=== Records shown ===

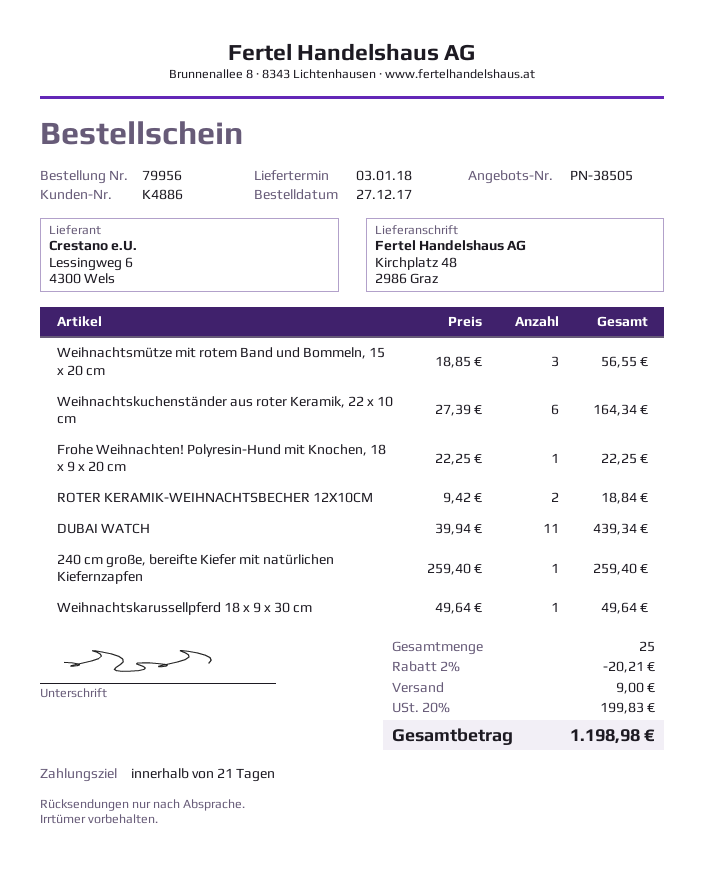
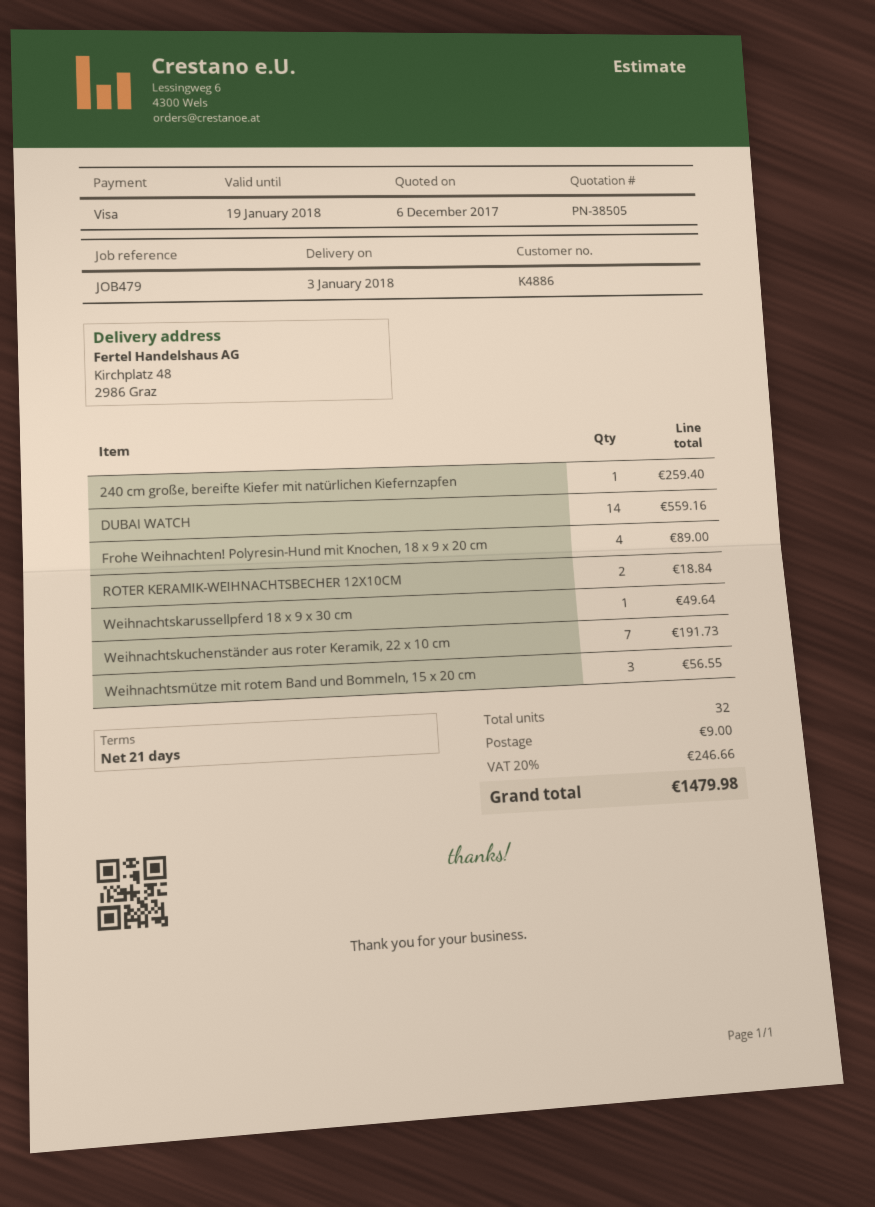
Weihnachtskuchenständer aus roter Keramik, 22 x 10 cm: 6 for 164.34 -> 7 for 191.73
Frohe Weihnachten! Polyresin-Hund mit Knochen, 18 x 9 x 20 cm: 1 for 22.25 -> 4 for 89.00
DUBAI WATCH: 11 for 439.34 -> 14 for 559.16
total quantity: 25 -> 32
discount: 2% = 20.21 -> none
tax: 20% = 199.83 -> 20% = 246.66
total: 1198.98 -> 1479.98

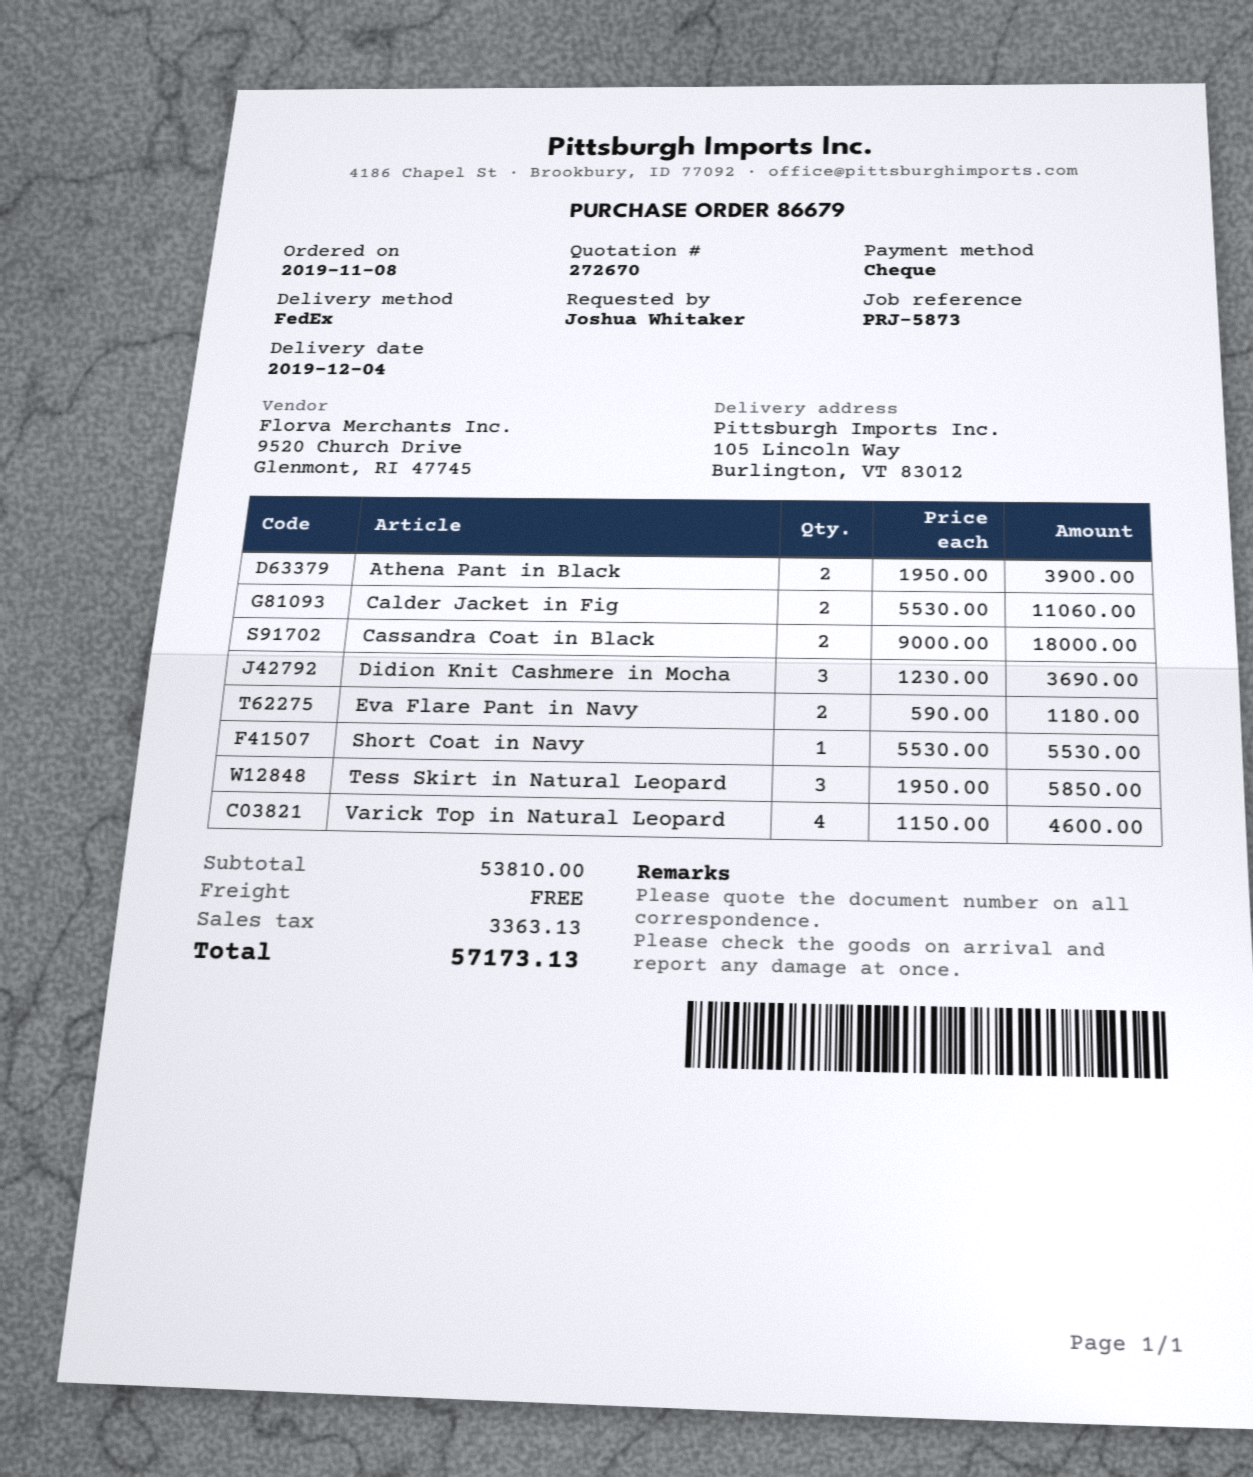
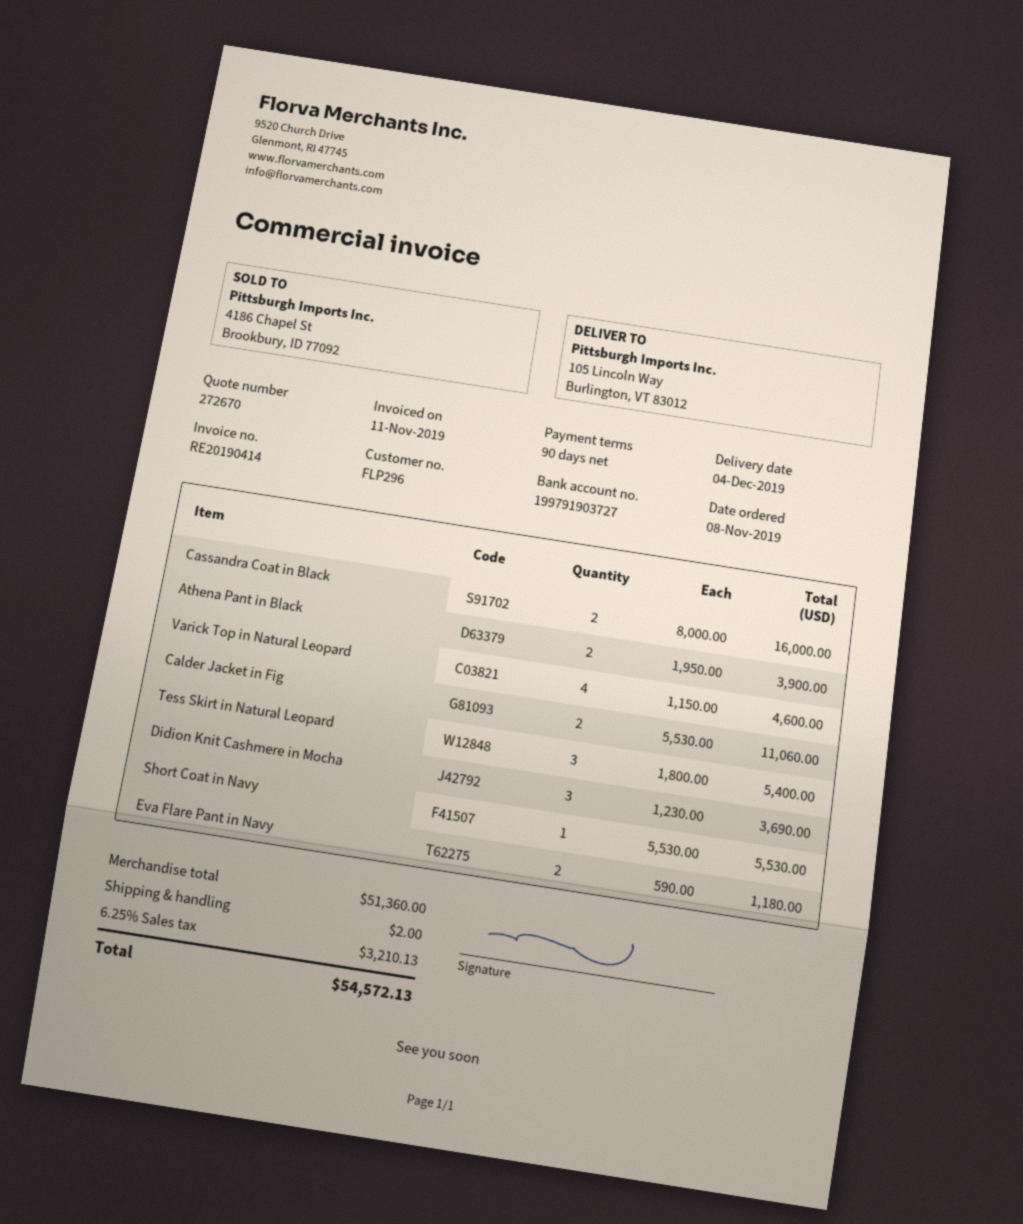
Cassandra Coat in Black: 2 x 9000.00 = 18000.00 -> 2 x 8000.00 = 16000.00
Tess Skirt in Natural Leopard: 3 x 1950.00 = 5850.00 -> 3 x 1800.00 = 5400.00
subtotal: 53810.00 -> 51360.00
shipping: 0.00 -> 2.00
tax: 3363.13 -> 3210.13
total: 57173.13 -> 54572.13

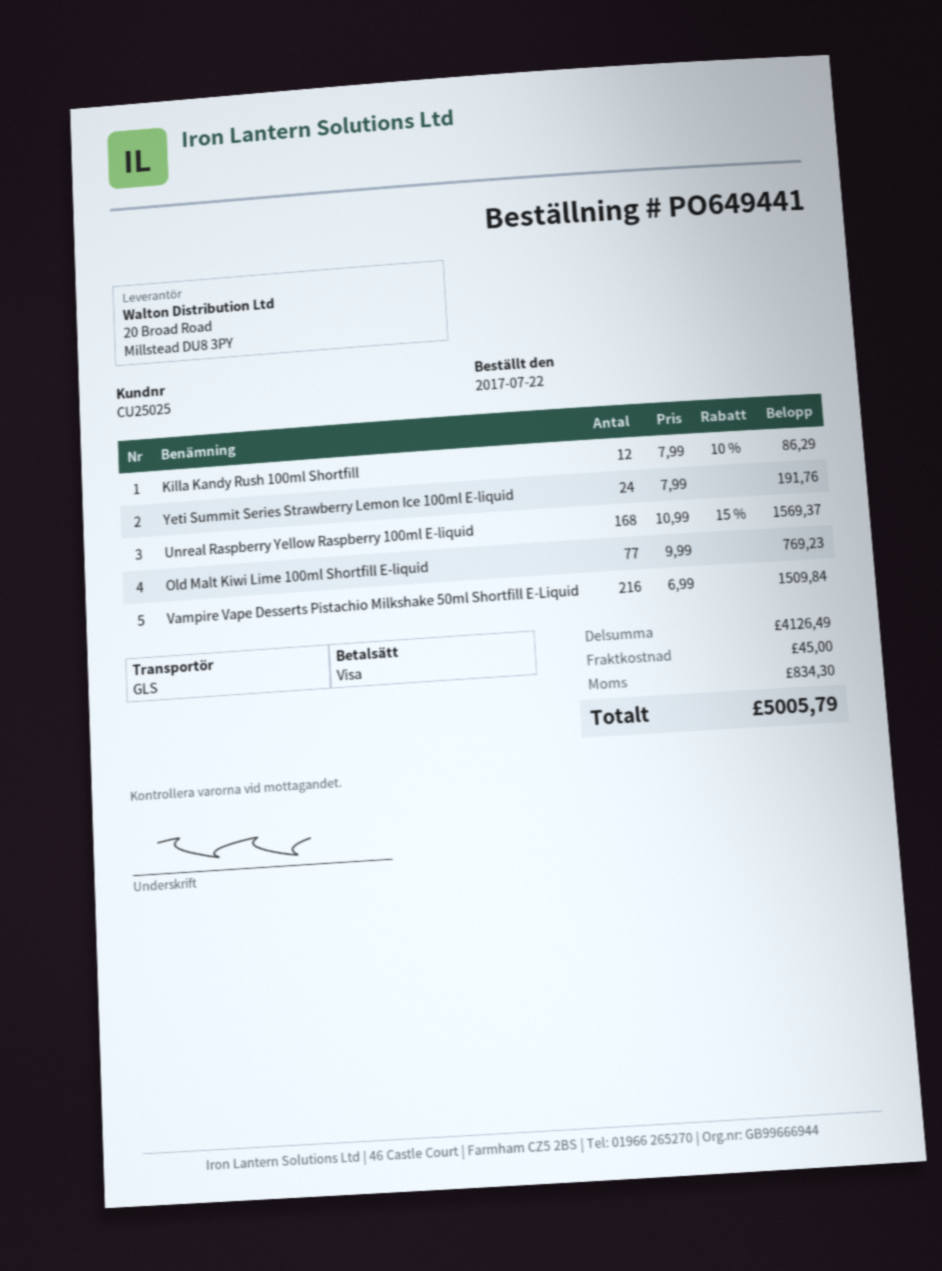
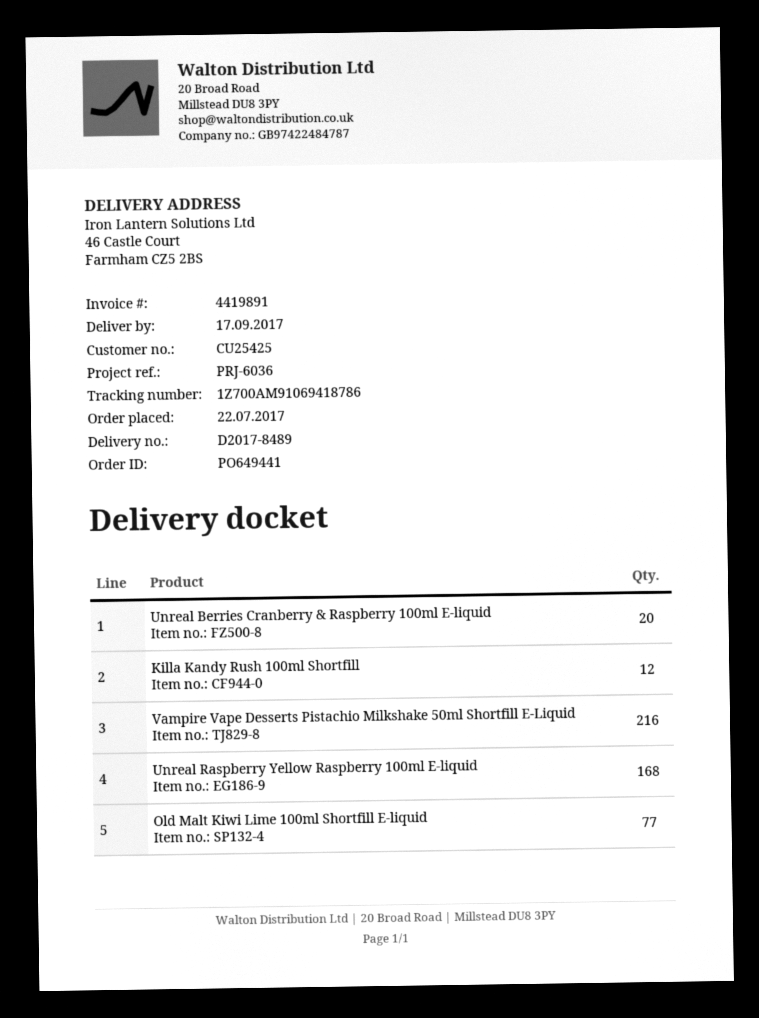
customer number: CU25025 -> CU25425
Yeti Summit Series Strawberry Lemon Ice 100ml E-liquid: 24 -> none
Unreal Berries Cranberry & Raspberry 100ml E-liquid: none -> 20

===

Scan the records above for the word "none". Show each line in which it appears.

discount: 2% = 20.21 -> none
Yeti Summit Series Strawberry Lemon Ice 100ml E-liquid: 24 -> none
Unreal Berries Cranberry & Raspberry 100ml E-liquid: none -> 20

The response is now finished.